1. I don’t see why this is an issue. Looking at the discussion board, I really don’t see an abundance of threads started by companies that are taking away from general discussions. Many of them start conversations that members participate in.
2. Spammers trying to sell travel agent services to India and other random wares are much more annoying and bothersome to the overall feel of the forum than a company talking about tea.
3. It takes manpower to manage the forum, beat back spammers and enforce rules. I don’t think the site has that resource and I would much prefer that the spammers be addressed than rules that most don’t seem to care about.
4. The fact that companies come to the site and engage with their customer base is actually pretty cool. It’s great for the customer and for the company. I’d hate to see that discouraged.
5. If companies rate their own teas, it looks bad on them which pretty much solves the problem. They are only hurting themselves.

Dr Jim said

I agree. I don’t see the company posts as excessive, and are often informative. I particularly like the new company announcements or sale announcements.
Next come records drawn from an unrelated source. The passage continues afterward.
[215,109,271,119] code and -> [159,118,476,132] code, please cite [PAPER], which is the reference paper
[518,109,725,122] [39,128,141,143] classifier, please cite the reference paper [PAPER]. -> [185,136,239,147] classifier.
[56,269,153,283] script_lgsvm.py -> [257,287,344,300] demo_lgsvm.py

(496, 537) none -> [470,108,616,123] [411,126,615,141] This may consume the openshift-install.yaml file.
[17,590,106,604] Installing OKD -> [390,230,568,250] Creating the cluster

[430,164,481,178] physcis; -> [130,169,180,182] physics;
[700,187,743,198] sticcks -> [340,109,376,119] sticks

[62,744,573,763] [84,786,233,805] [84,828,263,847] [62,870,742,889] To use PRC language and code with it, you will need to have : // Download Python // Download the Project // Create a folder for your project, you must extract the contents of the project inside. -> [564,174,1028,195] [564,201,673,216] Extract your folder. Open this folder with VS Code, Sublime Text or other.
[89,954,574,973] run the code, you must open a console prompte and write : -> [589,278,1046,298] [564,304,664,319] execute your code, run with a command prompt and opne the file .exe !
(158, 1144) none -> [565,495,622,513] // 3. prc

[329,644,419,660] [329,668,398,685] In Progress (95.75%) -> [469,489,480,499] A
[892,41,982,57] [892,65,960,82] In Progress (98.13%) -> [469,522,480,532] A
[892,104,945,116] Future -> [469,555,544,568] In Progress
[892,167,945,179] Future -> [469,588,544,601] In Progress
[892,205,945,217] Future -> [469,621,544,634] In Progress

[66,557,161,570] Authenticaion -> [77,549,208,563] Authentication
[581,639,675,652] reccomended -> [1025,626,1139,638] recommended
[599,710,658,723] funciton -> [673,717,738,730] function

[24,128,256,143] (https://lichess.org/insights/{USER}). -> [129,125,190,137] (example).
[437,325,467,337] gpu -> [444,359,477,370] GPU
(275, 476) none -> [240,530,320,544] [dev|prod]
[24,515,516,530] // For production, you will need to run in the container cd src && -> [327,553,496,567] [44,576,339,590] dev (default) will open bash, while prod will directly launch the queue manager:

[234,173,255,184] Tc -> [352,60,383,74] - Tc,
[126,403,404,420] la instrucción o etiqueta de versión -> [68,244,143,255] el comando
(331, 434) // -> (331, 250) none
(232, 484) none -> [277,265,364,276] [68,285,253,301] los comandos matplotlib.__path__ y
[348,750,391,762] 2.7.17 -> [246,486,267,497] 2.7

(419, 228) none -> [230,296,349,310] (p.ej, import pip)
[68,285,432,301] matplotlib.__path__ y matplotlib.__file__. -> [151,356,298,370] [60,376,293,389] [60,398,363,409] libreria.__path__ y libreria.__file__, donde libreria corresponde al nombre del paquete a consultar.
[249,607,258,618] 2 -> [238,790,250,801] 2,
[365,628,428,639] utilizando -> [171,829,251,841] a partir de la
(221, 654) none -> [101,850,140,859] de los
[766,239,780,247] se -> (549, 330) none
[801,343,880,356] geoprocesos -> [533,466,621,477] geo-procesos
There are probably a few companies that push the limit, but that is in part because they seem to have a strong connection to Steepster.

Dustin said

There are several companies that I likely would have looked over if they hadn’t been so much a part of the community or wouldn’t have tried if I didn’t know about a special they were having. I can’t imagine lovely tea without thinking of Butiki and Stacy being active here definitely made it more of a personal experience.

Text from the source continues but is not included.